- _WHAT YOU NEED TO DO_: The data below should be retyped exactly, with the pictures left out.

- _DATA SHOWN_:
__________

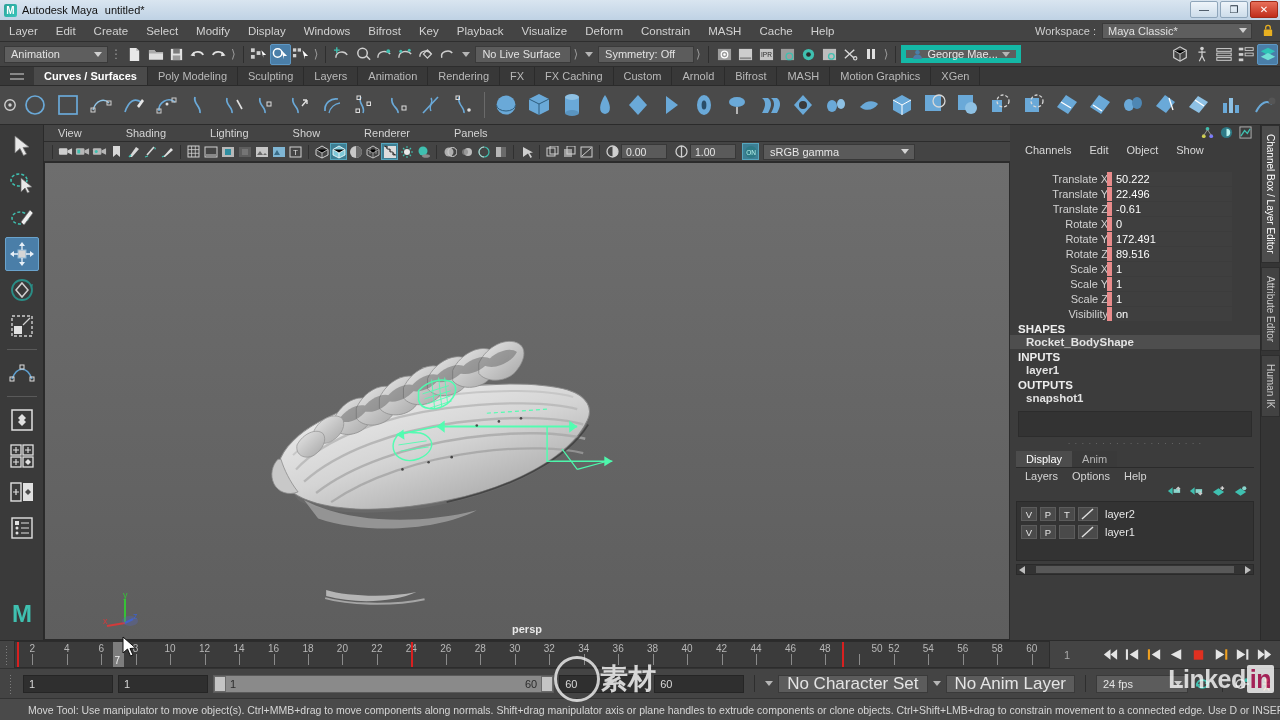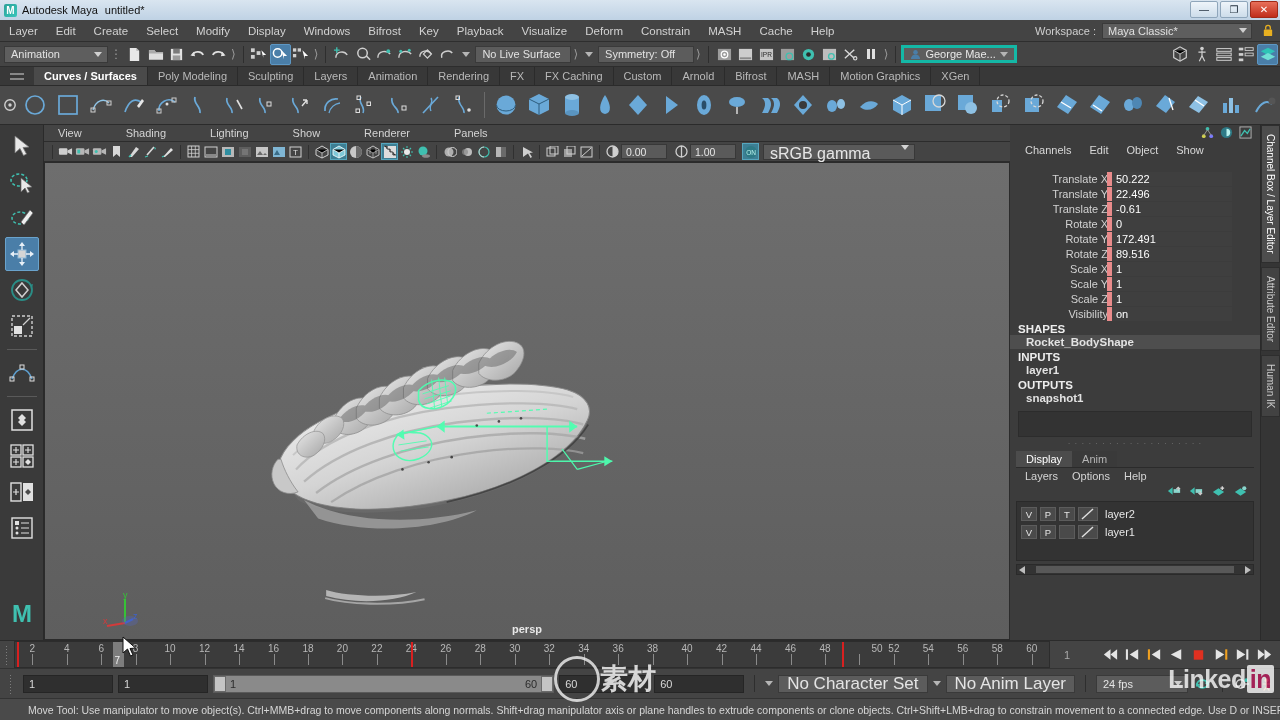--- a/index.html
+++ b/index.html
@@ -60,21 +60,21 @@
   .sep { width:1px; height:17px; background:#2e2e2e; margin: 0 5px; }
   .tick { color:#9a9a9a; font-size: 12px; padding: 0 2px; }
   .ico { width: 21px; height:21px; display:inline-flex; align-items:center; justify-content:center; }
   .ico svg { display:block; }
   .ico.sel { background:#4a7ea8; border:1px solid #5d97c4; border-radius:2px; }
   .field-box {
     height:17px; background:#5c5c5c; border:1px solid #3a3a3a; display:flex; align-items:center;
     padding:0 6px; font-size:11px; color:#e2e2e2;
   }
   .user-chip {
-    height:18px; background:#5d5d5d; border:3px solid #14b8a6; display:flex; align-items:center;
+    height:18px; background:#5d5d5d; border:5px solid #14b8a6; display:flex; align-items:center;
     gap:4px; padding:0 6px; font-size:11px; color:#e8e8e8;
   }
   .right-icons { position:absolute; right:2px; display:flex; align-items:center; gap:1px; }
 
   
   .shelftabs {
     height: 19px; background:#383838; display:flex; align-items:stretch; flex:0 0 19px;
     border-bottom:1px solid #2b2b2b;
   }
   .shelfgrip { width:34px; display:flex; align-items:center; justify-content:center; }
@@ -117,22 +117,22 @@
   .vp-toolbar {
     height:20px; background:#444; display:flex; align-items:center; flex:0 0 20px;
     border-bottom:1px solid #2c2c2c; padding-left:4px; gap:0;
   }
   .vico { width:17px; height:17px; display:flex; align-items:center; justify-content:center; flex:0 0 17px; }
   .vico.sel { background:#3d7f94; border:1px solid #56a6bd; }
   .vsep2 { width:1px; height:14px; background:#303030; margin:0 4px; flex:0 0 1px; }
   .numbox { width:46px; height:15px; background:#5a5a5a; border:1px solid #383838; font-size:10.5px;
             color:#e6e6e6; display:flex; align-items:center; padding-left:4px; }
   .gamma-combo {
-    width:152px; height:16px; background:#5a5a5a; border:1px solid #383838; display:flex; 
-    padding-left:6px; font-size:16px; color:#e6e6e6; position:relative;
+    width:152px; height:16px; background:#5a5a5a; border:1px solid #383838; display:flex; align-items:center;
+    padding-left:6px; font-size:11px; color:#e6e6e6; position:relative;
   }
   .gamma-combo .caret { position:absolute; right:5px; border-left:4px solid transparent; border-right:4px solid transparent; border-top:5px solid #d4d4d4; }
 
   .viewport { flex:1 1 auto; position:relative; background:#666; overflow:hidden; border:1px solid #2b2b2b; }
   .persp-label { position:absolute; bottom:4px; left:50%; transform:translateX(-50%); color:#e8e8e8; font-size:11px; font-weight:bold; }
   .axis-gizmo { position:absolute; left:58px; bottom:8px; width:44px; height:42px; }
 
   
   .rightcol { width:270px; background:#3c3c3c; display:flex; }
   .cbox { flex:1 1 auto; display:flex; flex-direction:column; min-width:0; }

__________

- _EXERCISE OUTPUT_:
--- a/index.html
+++ b/index.html
@@ -60,21 +60,21 @@
   .sep { width:1px; height:17px; background:#2e2e2e; margin: 0 5px; }
   .tick { color:#9a9a9a; font-size: 12px; padding: 0 2px; }
   .ico { width: 21px; height:21px; display:inline-flex; align-items:center; justify-content:center; }
   .ico svg { display:block; }
   .ico.sel { background:#4a7ea8; border:1px solid #5d97c4; border-radius:2px; }
   .field-box {
     height:17px; background:#5c5c5c; border:1px solid #3a3a3a; display:flex; align-items:center;
     padding:0 6px; font-size:11px; color:#e2e2e2;
   }
   .user-chip {
-    height:18px; background:#5d5d5d; border:3px solid #14b8a6; display:flex; align-items:center;
+    height:18px; background:#5d5d5d; border:5px solid #14b8a6; display:flex; align-items:center;
     gap:4px; padding:0 6px; font-size:11px; color:#e8e8e8;
   }
   .right-icons { position:absolute; right:2px; display:flex; align-items:center; gap:1px; }
 
   
   .shelftabs {
     height: 19px; background:#383838; display:flex; align-items:stretch; flex:0 0 19px;
     border-bottom:1px solid #2b2b2b;
   }
   .shelfgrip { width:34px; display:flex; align-items:center; justify-content:center; }
@@ -117,22 +117,22 @@
   .vp-toolbar {
     height:20px; background:#444; display:flex; align-items:center; flex:0 0 20px;
     border-bottom:1px solid #2c2c2c; padding-left:4px; gap:0;
   }
   .vico { width:17px; height:17px; display:flex; align-items:center; justify-content:center; flex:0 0 17px; }
   .vico.sel { background:#3d7f94; border:1px solid #56a6bd; }
   .vsep2 { width:1px; height:14px; background:#303030; margin:0 4px; flex:0 0 1px; }
   .numbox { width:46px; height:15px; background:#5a5a5a; border:1px solid #383838; font-size:10.5px;
             color:#e6e6e6; display:flex; align-items:center; padding-left:4px; }
   .gamma-combo {
-    width:152px; height:16px; background:#5a5a5a; border:1px solid #383838; display:flex; 
-    padding-left:6px; font-size:16px; color:#e6e6e6; position:relative;
+    width:152px; height:16px; background:#5a5a5a; border:1px solid #383838; display:flex; align-items:center;
+    padding-left:6px; font-size:11px; color:#e6e6e6; position:relative;
   }
   .gamma-combo .caret { position:absolute; right:5px; border-left:4px solid transparent; border-right:4px solid transparent; border-top:5px solid #d4d4d4; }
 
   .viewport { flex:1 1 auto; position:relative; background:#666; overflow:hidden; border:1px solid #2b2b2b; }
   .persp-label { position:absolute; bottom:4px; left:50%; transform:translateX(-50%); color:#e8e8e8; font-size:11px; font-weight:bold; }
   .axis-gizmo { position:absolute; left:58px; bottom:8px; width:44px; height:42px; }
 
   
   .rightcol { width:270px; background:#3c3c3c; display:flex; }
   .cbox { flex:1 1 auto; display:flex; flex-direction:column; min-width:0; }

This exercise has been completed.